(User interface change data)

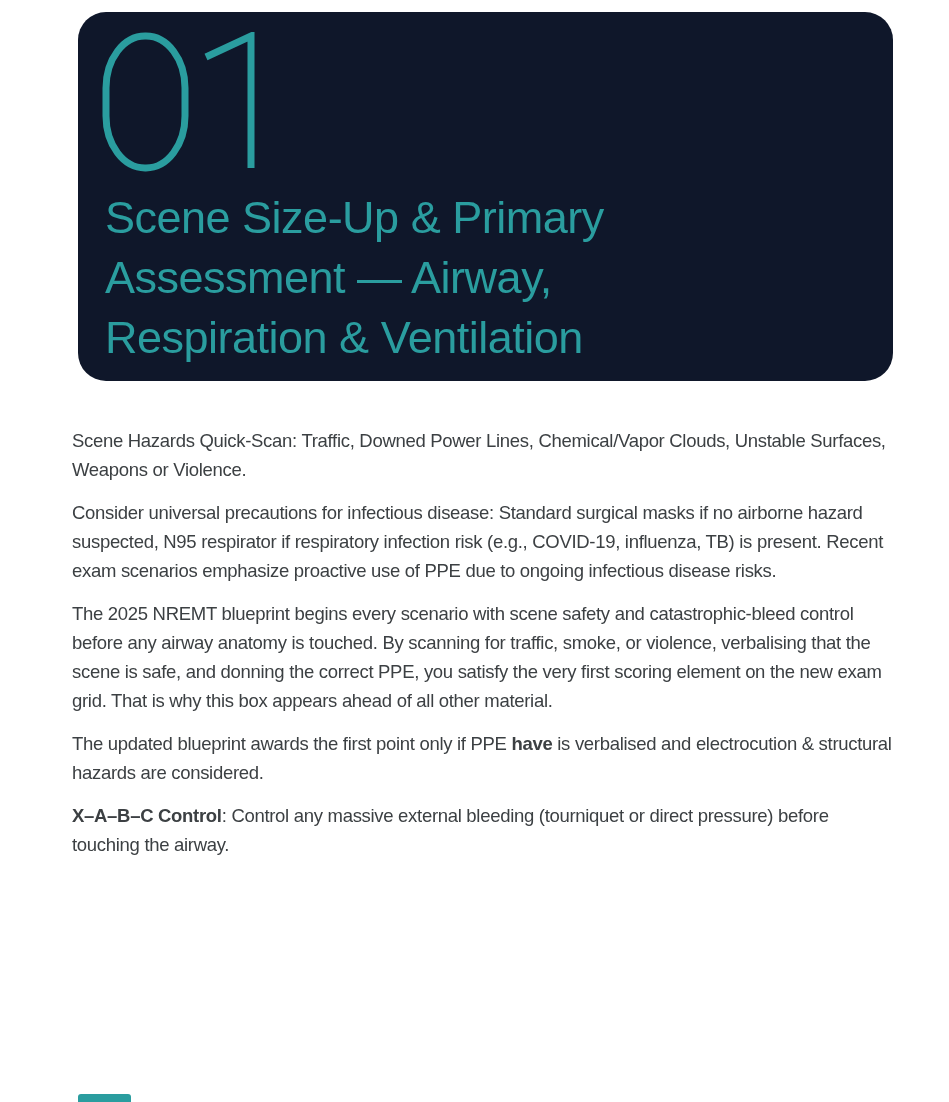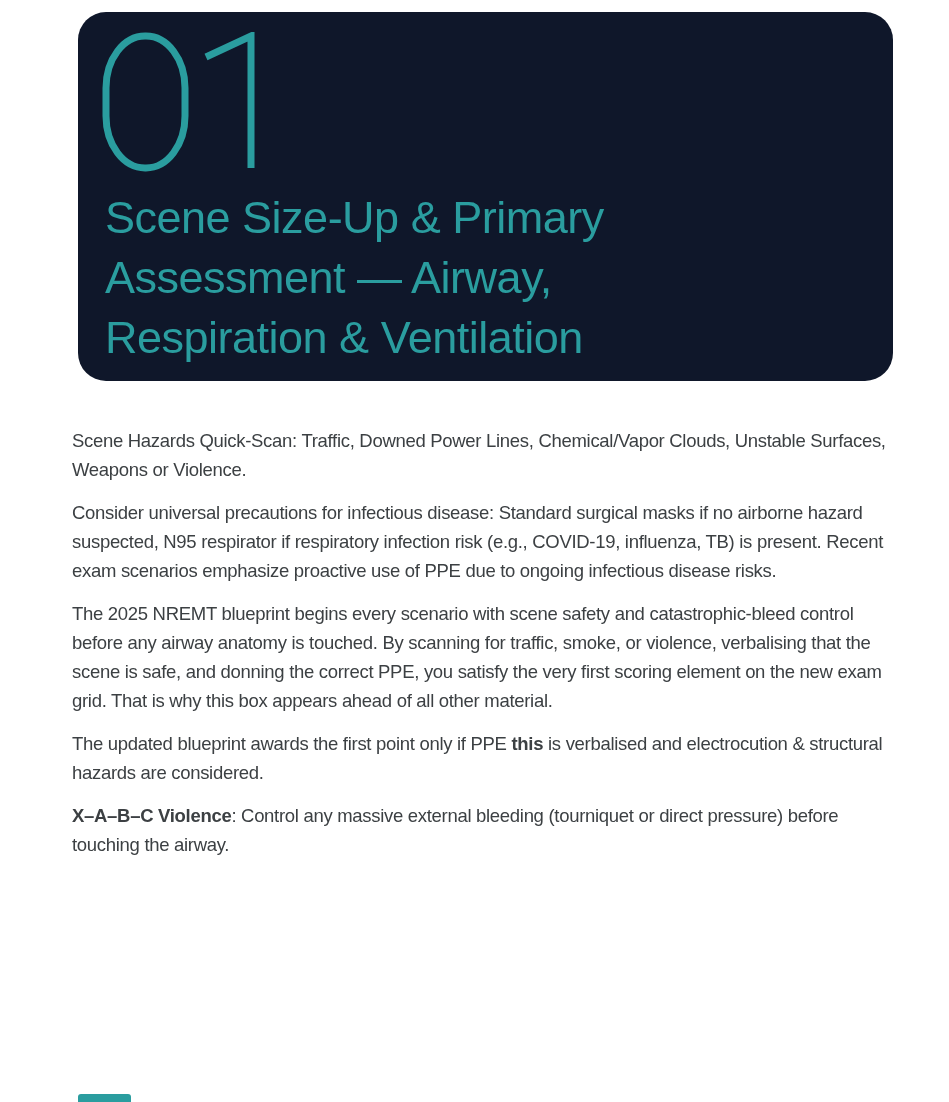--- a/index.html
+++ b/index.html
@@ -86,7 +86,7 @@
     <p><span>Scene Hazards Quick-Scan: Traffic, Downed Power Lines, Chemical/Vapor Clouds, Unstable Surfaces, Weapons or Violence.</span></p>
     <p><span>Consider universal precautions for infectious disease: Standard surgical masks if no airborne hazard suspected, N95 respirator if respiratory infection risk (e.g., COVID-19, influenza, TB) is present. Recent exam scenarios emphasize proactive use of PPE due to ongoing infectious disease risks.</span></p>
     <p><span>The 2025 NREMT blueprint begins every scenario with scene safety and catastrophic-bleed control before any airway anatomy is touched. By scanning for traffic, smoke, or violence, verbalising that the scene is safe, and donning the correct PPE, you satisfy the very first scoring element on the new exam grid. That is why this box appears ahead of all other material.</span></p>
-    <p><span>The updated blueprint awards the first point only if PPE </span><strong>this</strong><span> is verbalised and electrocution &amp; structural hazards are considered.</span></p>
+    <p><span>The updated blueprint awards the first point only if PPE </span><strong>have</strong><span> is verbalised and electrocution &amp; structural hazards are considered.</span></p>
     <p><strong>X–A–B–C Violence</strong><span>: Control any massive external bleeding (tourniquet or direct pressure) before touching the airway.</span></p>
   </div>
 

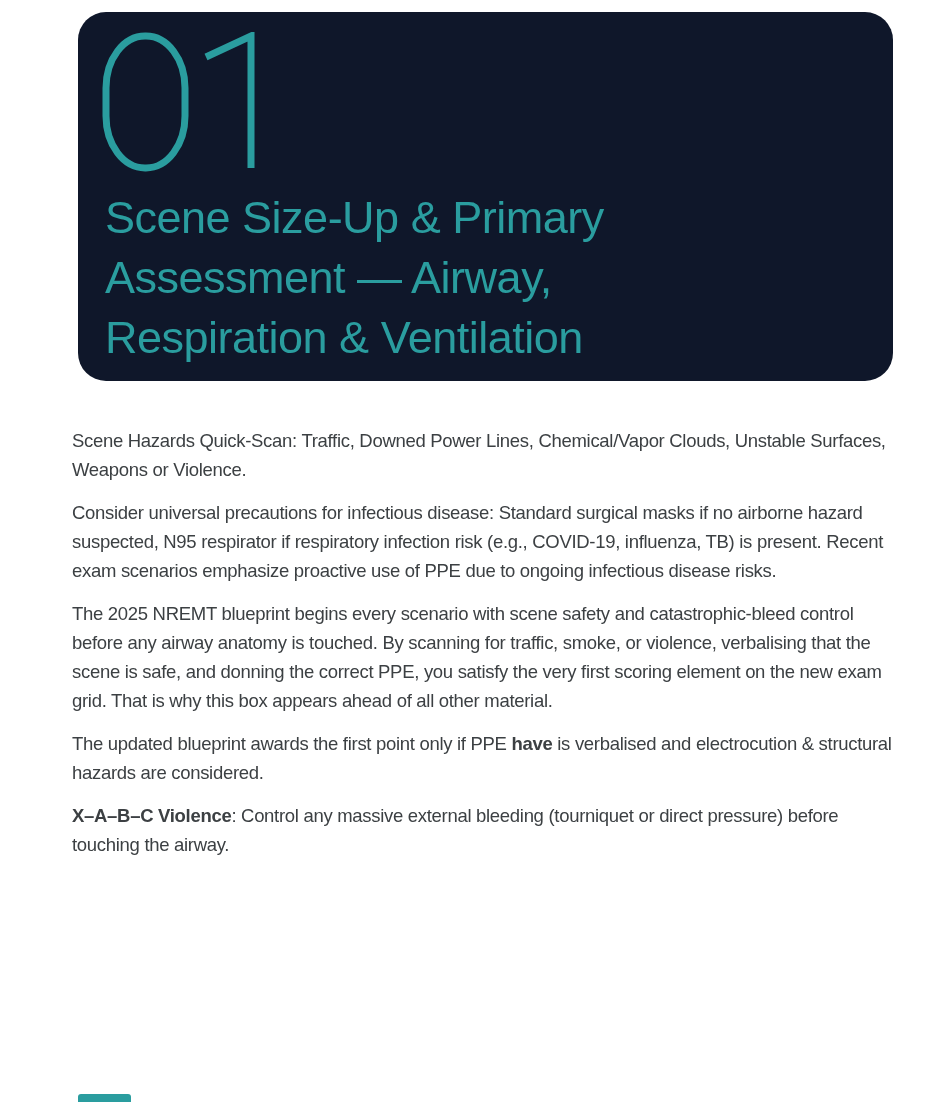--- a/index.html
+++ b/index.html
@@ -87,7 +87,7 @@
     <p><span>Consider universal precautions for infectious disease: Standard surgical masks if no airborne hazard suspected, N95 respirator if respiratory infection risk (e.g., COVID-19, influenza, TB) is present. Recent exam scenarios emphasize proactive use of PPE due to ongoing infectious disease risks.</span></p>
     <p><span>The 2025 NREMT blueprint begins every scenario with scene safety and catastrophic-bleed control before any airway anatomy is touched. By scanning for traffic, smoke, or violence, verbalising that the scene is safe, and donning the correct PPE, you satisfy the very first scoring element on the new exam grid. That is why this box appears ahead of all other material.</span></p>
     <p><span>The updated blueprint awards the first point only if PPE </span><strong>have</strong><span> is verbalised and electrocution &amp; structural hazards are considered.</span></p>
-    <p><strong>X–A–B–C Violence</strong><span>: Control any massive external bleeding (tourniquet or direct pressure) before touching the airway.</span></p>
+    <p><strong>X–A–B–C Control</strong><span>: Control any massive external bleeding (tourniquet or direct pressure) before touching the airway.</span></p>
   </div>
 
 <div class="footer-accent-bar"></div>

__Action item__
Set down exactly, and only, the lines from the one containing "<p><strong>X–A–B–C Control</strong><span>: Control" through the final line of the entries above.

__Exercise result__
+    <p><strong>X–A–B–C Control</strong><span>: Control any massive external bleeding (tourniquet or direct pressure) before touching the airway.</span></p>
   </div>
 
 <div class="footer-accent-bar"></div>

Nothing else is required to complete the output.